- Work order: After locating "(602, 884) none" in the listing below, copy that line and each one after it exactly, ending with the line that has "(602, 1384) none".

- Supplied data:
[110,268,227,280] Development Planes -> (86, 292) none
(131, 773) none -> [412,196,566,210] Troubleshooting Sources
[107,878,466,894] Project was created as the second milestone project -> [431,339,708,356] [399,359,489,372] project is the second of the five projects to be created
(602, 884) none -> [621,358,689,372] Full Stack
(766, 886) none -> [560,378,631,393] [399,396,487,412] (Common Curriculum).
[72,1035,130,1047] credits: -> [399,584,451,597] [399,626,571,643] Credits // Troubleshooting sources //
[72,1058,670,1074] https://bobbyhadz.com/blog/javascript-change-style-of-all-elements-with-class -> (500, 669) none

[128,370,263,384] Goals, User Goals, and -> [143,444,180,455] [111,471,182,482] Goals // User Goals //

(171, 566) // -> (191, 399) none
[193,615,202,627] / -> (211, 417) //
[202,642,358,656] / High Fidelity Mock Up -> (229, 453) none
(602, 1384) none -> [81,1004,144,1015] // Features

* * *

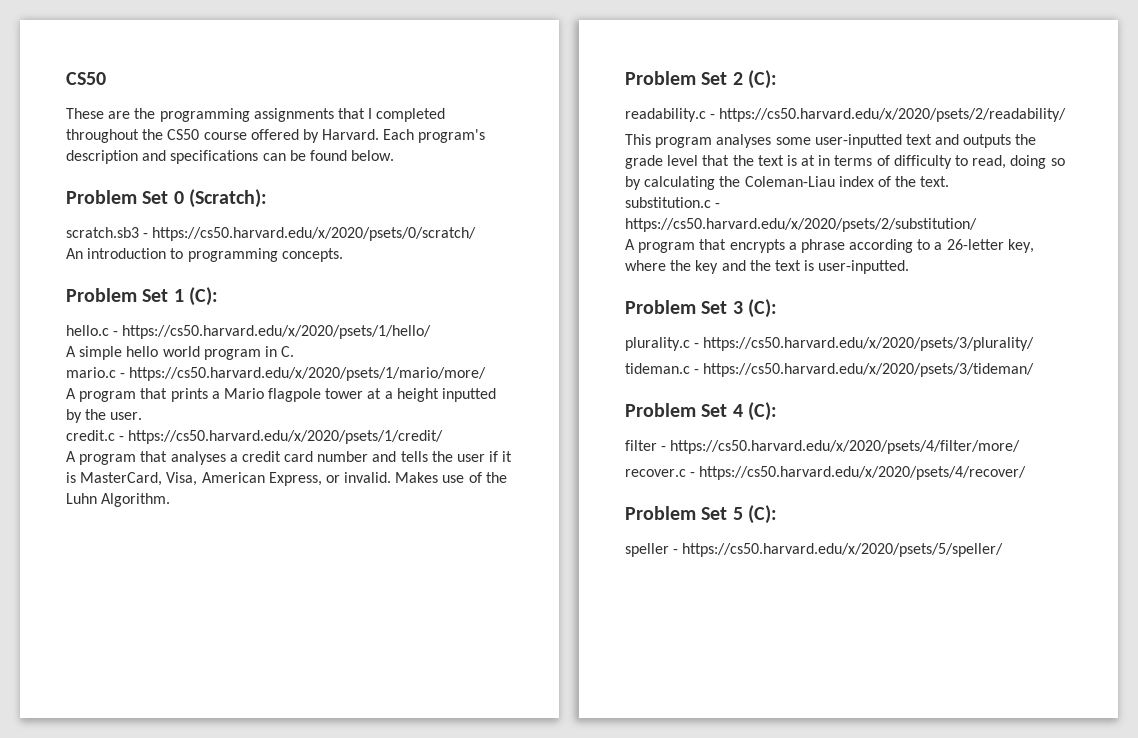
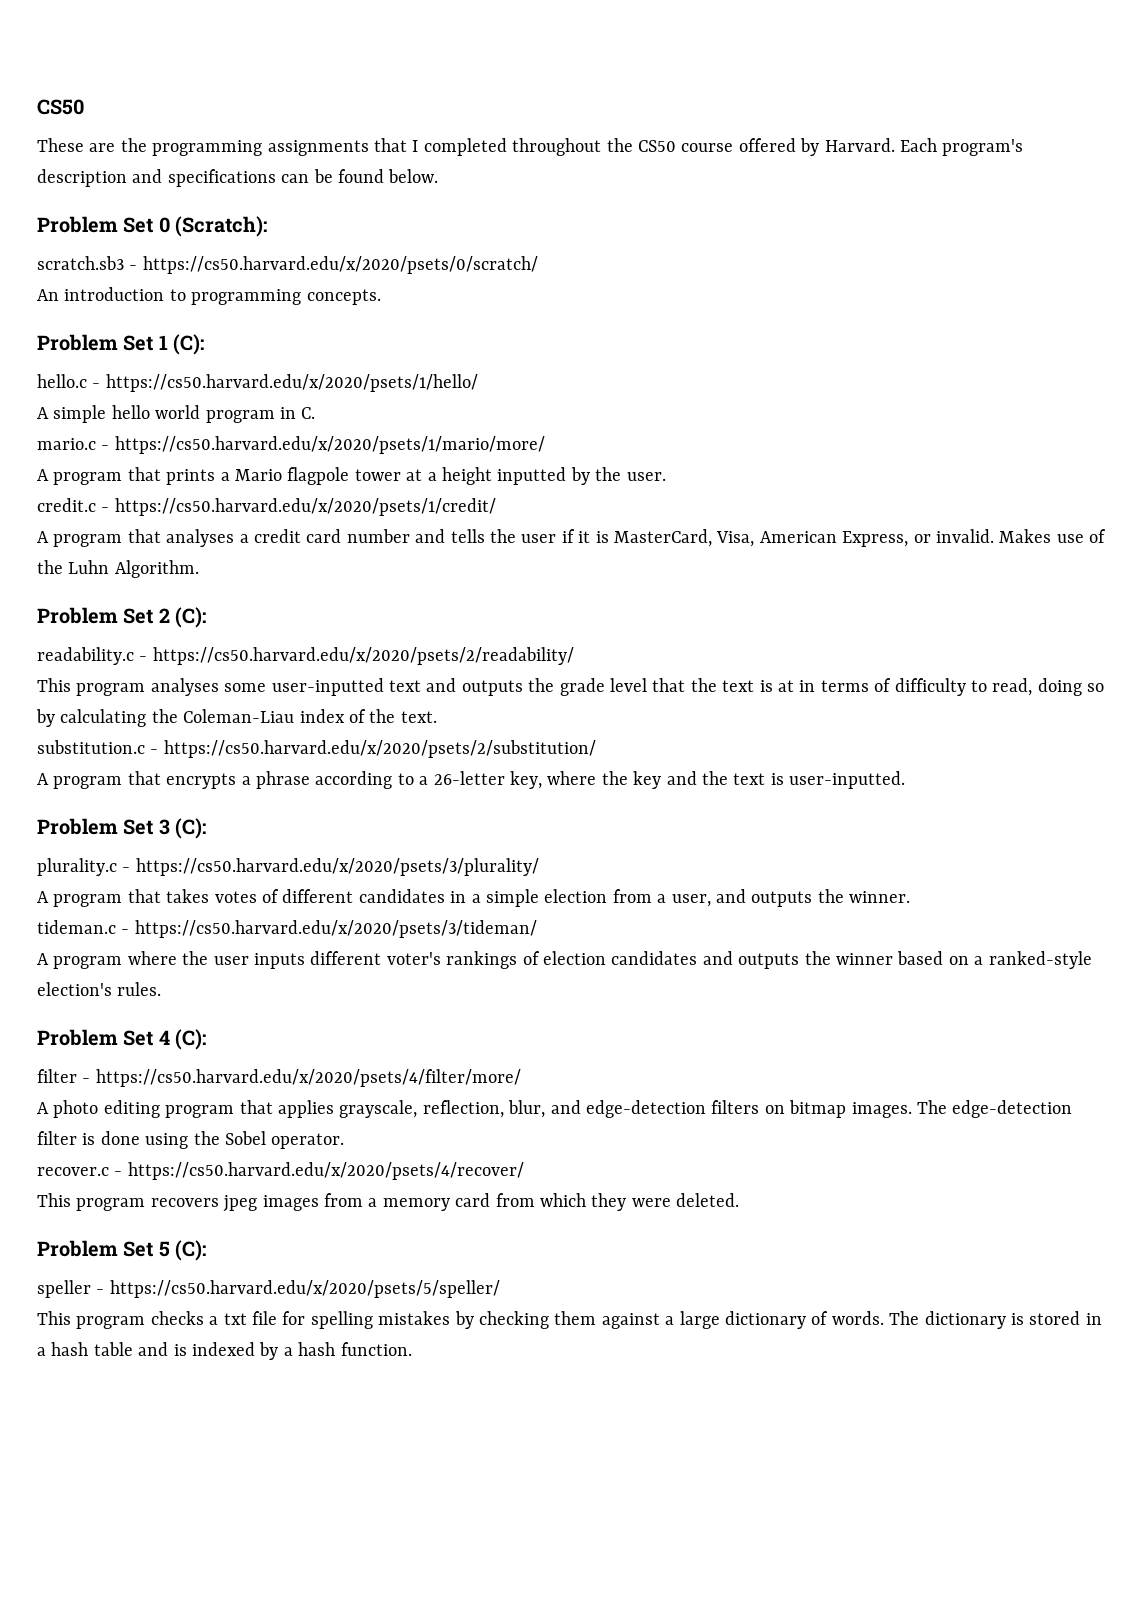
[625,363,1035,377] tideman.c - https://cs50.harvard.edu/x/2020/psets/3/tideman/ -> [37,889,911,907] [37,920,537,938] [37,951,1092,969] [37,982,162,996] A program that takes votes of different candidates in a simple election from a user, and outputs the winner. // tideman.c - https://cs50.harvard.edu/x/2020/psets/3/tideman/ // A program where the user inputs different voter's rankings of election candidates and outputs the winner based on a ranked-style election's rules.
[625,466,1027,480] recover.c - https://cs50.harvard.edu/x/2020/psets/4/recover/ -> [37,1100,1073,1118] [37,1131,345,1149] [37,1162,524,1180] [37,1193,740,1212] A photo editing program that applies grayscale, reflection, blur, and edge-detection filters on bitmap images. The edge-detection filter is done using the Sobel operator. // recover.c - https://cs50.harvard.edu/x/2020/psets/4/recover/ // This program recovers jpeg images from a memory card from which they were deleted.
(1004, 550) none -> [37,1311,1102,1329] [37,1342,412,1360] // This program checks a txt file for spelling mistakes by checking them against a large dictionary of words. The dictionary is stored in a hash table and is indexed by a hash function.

* * *

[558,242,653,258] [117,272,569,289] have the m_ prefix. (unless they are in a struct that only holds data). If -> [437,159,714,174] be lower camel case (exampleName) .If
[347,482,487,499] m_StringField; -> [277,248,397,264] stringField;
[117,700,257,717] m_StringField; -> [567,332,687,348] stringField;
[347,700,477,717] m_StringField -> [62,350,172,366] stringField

- Finished task:
(602, 884) none -> [621,358,689,372] Full Stack
(766, 886) none -> [560,378,631,393] [399,396,487,412] (Common Curriculum).
[72,1035,130,1047] credits: -> [399,584,451,597] [399,626,571,643] Credits // Troubleshooting sources //
[72,1058,670,1074] https://bobbyhadz.com/blog/javascript-change-style-of-all-elements-with-class -> (500, 669) none

[128,370,263,384] Goals, User Goals, and -> [143,444,180,455] [111,471,182,482] Goals // User Goals //

(171, 566) // -> (191, 399) none
[193,615,202,627] / -> (211, 417) //
[202,642,358,656] / High Fidelity Mock Up -> (229, 453) none
(602, 1384) none -> [81,1004,144,1015] // Features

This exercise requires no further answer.